*Description of the task:* Wherever the word "sizing" occurs in the listing below, copy that whole line.

========

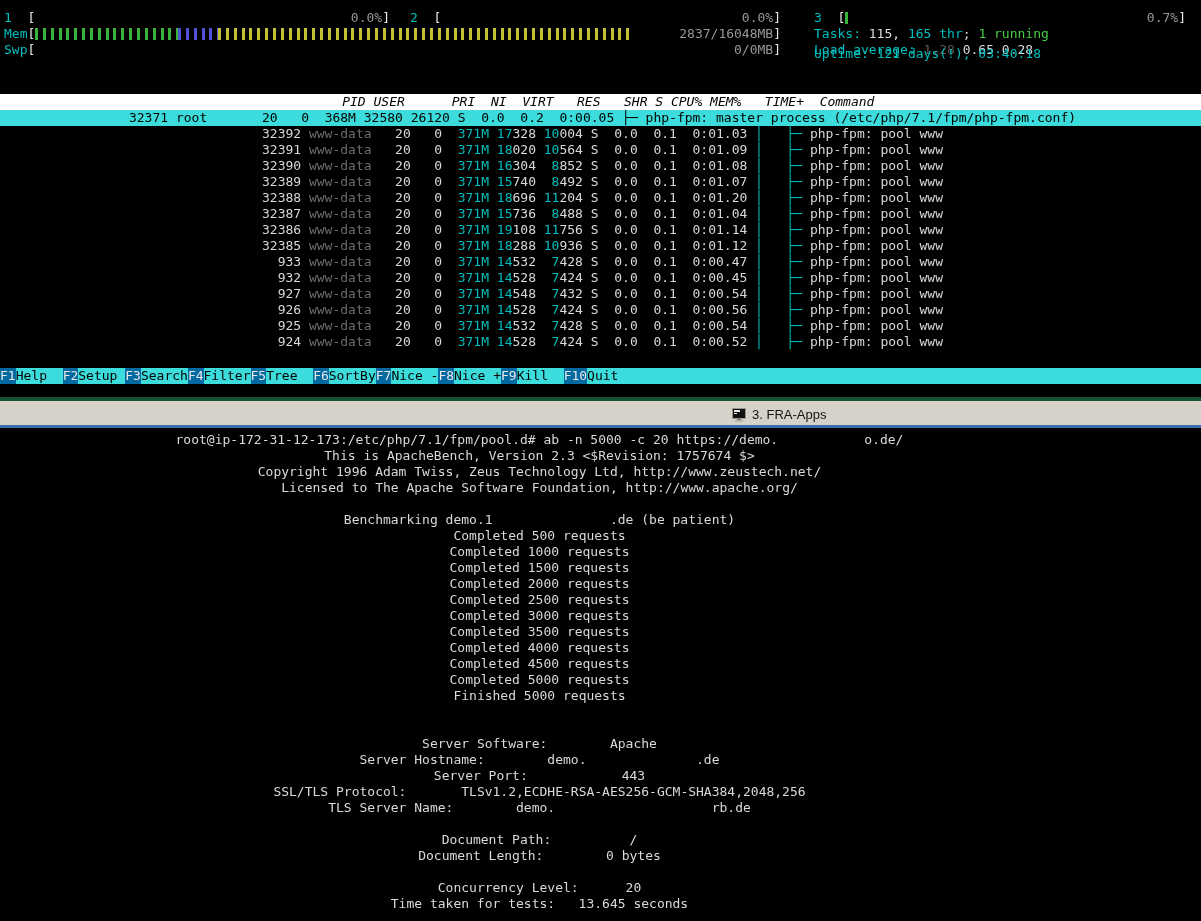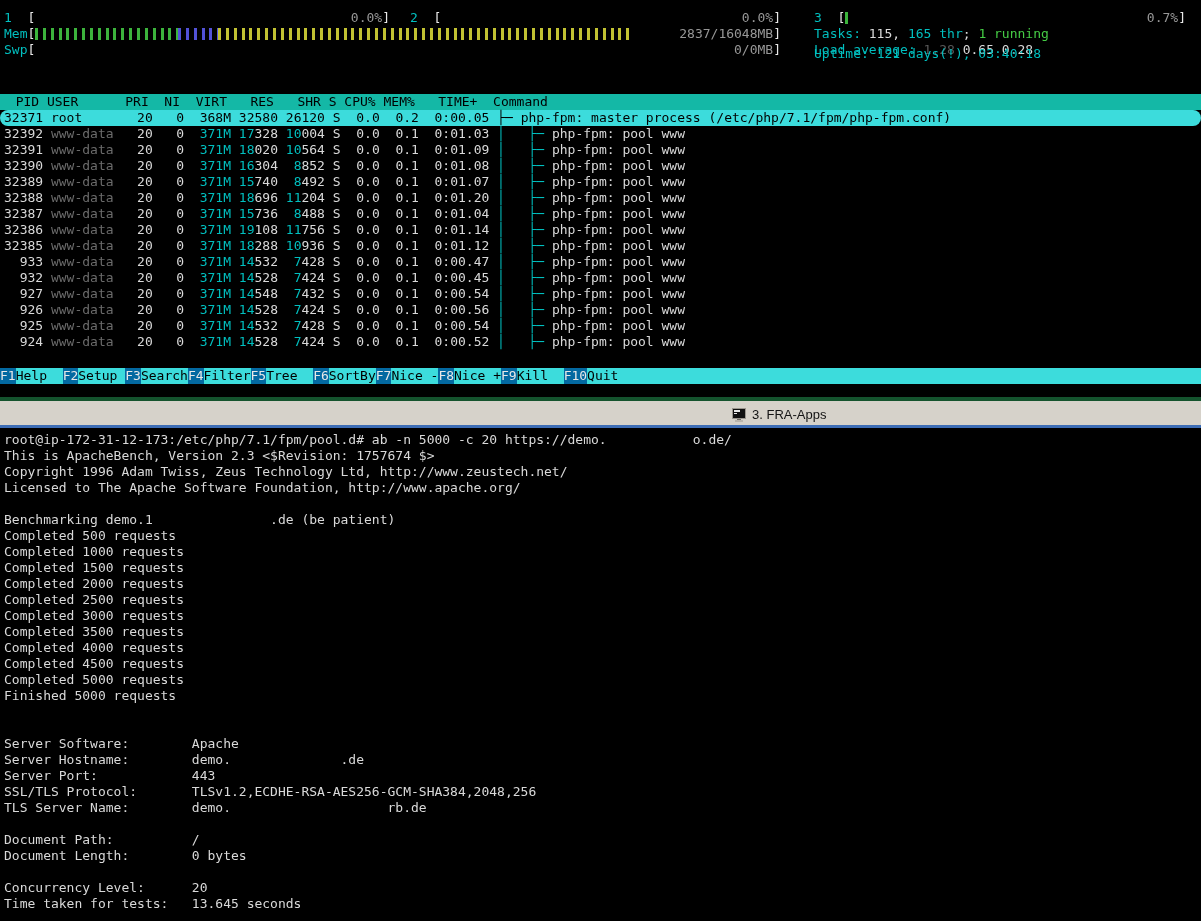--- a/index.html
+++ b/index.html
@@ -1,39 +1,39 @@
 <!DOCTYPE html>
 <html><head>
 <meta charset="utf-8">
 <style>
   html,body{margin:0;padding:0;background:#000;}
   body{width:1201px;height:921px;overflow:hidden;position:relative;
        font-family:"DejaVu Sans Mono",monospace;}
-  pre{margin:0;font:13px/16px "DejaVu Sans Mono",monospace;white-space:pre;}
+  pre{margin:0;font:13px/16px "DejaVu Sans Mono",monospace;white-space:pre;text-align:center;}
   .w{color:#d9d9d9;}
   .cy{color:#00bfbf;}
   .gr{color:#45cc45;}
   .dim{color:#585858;}
   .usr{color:#6b6b6b;}
 
   
   #htop{position:absolute;top:0;left:0;width:1201px;height:384px;background:#000;}
   .meter{position:absolute;display:flex;height:16px;font:13px/16px "DejaVu Sans Mono",monospace;}
   .meter .lbl{white-space:pre;}
   .meter .br{color:#e8e8e8;}
   .bararea{flex:1;position:relative;display:flex;height:16px;}
   .seg{height:12px;margin-top:2px;}
   .seg.green {background:repeating-linear-gradient(90deg,#3cb43c 0 3px,transparent 3px 7.85px);}
   .seg.blue  {background:repeating-linear-gradient(90deg,#5252d8 0 3px,transparent 3px 7.85px);}
   .seg.yellow{background:repeating-linear-gradient(90deg,#c2c232 0 3px,transparent 3px 7.85px);}
   .bararea .val{position:absolute;right:0;top:0;color:#979797;}
   .hline{position:absolute;height:16px;}
-  .thdr{position:absolute;top:94px;left:0;width:1201px;height:16px;background:#14b8a6;color:#000;padding-left:0;box-sizing:border-box;}
+  .thdr{position:absolute;top:94px;left:0;width:1201px;height:16px;background:#ffffff;color:#000;padding-left:0;box-sizing:border-box;font-style:italic;}
   #proc-rows{position:absolute;top:110px;left:0;width:1201px;}
-  .prow{height:16px;width:1201px;border-radius:8px;}
+  .prow{height:16px;width:1201px;}
   .prow pre{padding-left:4px;}
   .prow.sel{background:#3cdcdc;}
   .prow.sel span{color:#000;}
   #fkeybar{position:absolute;bottom:0;left:0;width:1201px;height:16px;display:flex;font:13px/16px "DejaVu Sans Mono",monospace;}
   .fkkey{color:#e8e8e8;background:#0369a1;white-space:pre;}
   .fklabel{color:#000;background:#3cdcdc;white-space:pre;}
   .fkfill{flex:1;background:#3cdcdc;}
 
   
   #tabbar{position:absolute;top:397px;left:0;width:1201px;height:28px;background:#d6d2ca;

========

*Exercise answer:*
-  .thdr{position:absolute;top:94px;left:0;width:1201px;height:16px;background:#14b8a6;color:#000;padding-left:0;box-sizing:border-box;}
+  .thdr{position:absolute;top:94px;left:0;width:1201px;height:16px;background:#ffffff;color:#000;padding-left:0;box-sizing:border-box;font-style:italic;}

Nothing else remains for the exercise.